Walther Michael, Tongren Jon Eric, Andrews Laura, Korbel Daniel, King Elizabeth, Fletcher Helen, Andersen Rikke F, Bejon Philip, Thompson Fiona, Dunachie Susanna J, Edele Fanny, de Souza J Brian, Sinden Robert E, Gilbert Sarah C, Riley Eleanor M, Hill Adrian V S
Center for Clinical Vaccinology and Tropical Medicine, Nuffield Department of Clinical Medicine, Oxford University, Churchill Hospital, Oxford OX3 7LJ, United Kingdom.
Immunity. 2005 Sep;23(3):287-96. doi: 10.1016/j.immuni.2005.08.006.
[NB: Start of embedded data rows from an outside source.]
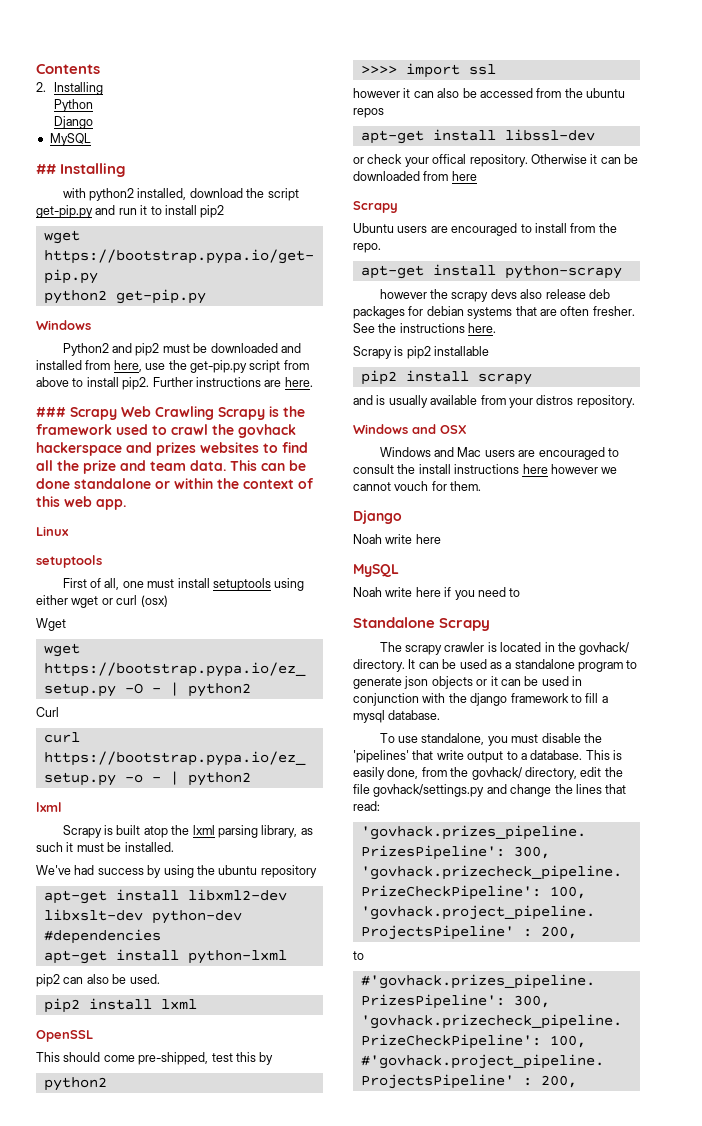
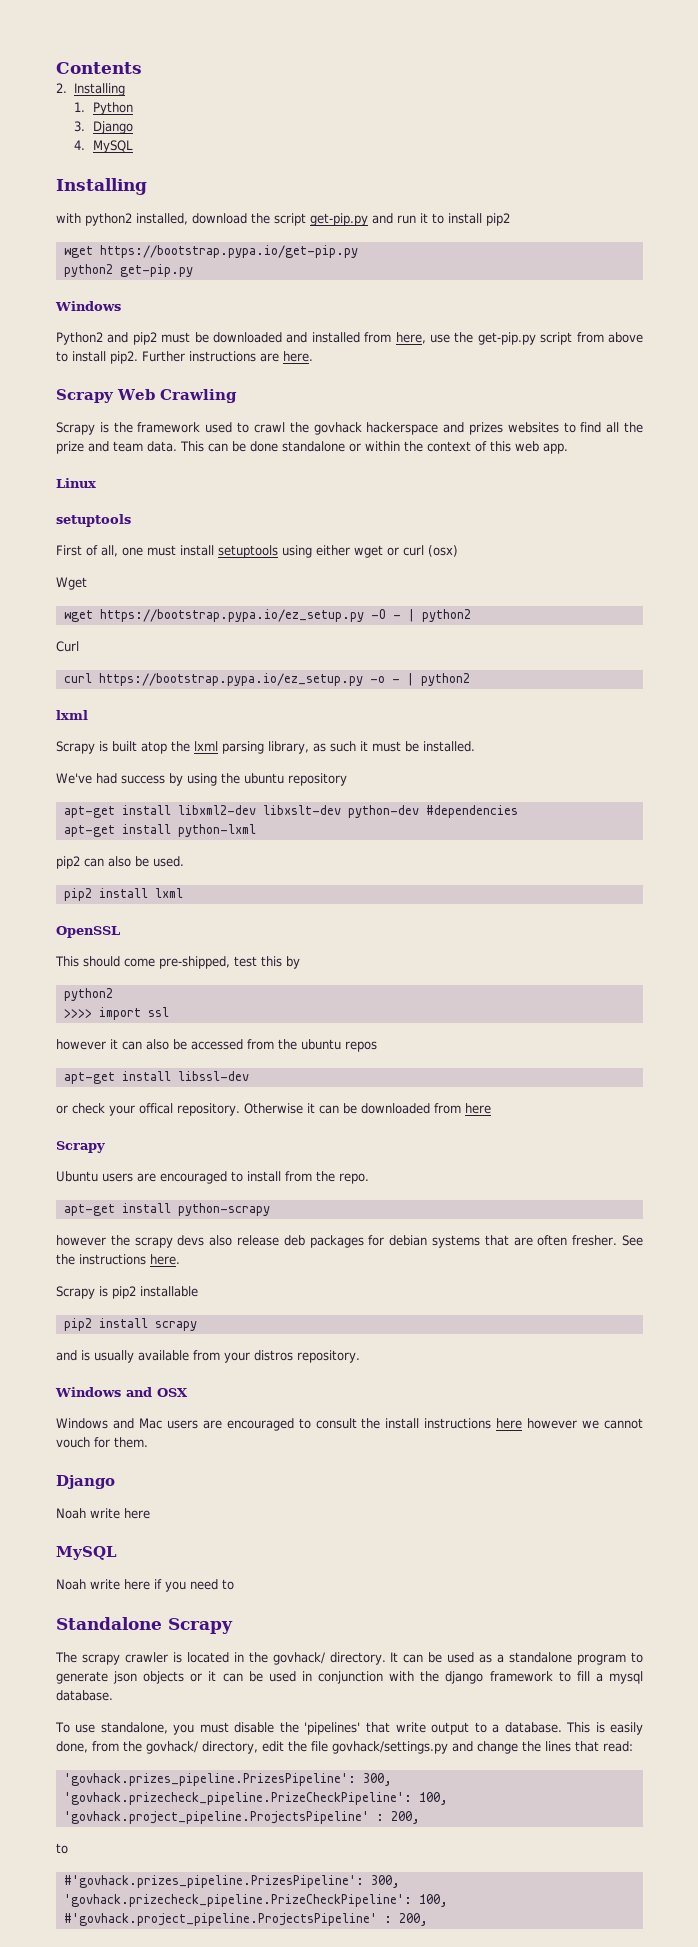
- Python
- Django
- MySQL
- ## Installing
+ 1. Python
+ 3. Django
+ 4. MySQL
+ Installing
- ### Scrapy Web Crawling Scrapy is the framework used to crawl the govhack hackerspace and prizes websites to find all the prize and team data.
+ Scrapy Web Crawling
+ Scrapy is the framework used to crawl the govhack hackerspace and prizes websites to find all the prize and team data.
Understanding the regulation of immune responses is central for control of autoimmune and infectious disease. In murine models of autoimmunity and chronic inflammatory disease, potent regulatory T lymphocytes have recently been characterized. Despite an explosion of interest in these cells, their relevance to human disease has been uncertain. In a longitudinal study of malaria sporozoite infection via the natural route, we provide evidence that regulatory T cells have modifying effects on blood-stage infection in vivo in humans. Cells with the characteristics of regulatory T cells are rapidly induced following blood-stage infection and are associated with a burst of TGF-beta production, decreased proinflammatory cytokine production, and decreased antigen-specific immune responses. Both the production of TGF-beta and the presence of CD4+CD25+FOXP3+ regulatory T cells are associated with higher rates of parasite growth in vivo. P. falciparum-mediated induction of regulatory T cells may represent a parasite-specific virulence factor.
了解免疫反应的调节对于控制自身免疫性疾病和传染病至关重要。在自身免疫和慢性炎症性疾病的小鼠模型中,最近已鉴定出强效调节性T淋巴细胞。尽管人们对这些细胞的兴趣激增,但其与人类疾病的相关性仍不确定。在一项通过自然途径进行疟原虫感染的纵向研究中,我们提供证据表明调节性T细胞对人类体内血期感染具有调节作用。血期感染后迅速诱导出具有调节性T细胞特征的细胞,这些细胞与转化生长因子-β(TGF-β)的大量产生、促炎细胞因子产生的减少以及抗原特异性免疫反应的降低有关。TGF-β的产生和CD4+CD25+FOXP3+调节性T细胞的存在均与体内寄生虫生长率较高有关。恶性疟原虫介导的调节性T细胞诱导可能代表一种寄生虫特异性毒力因子。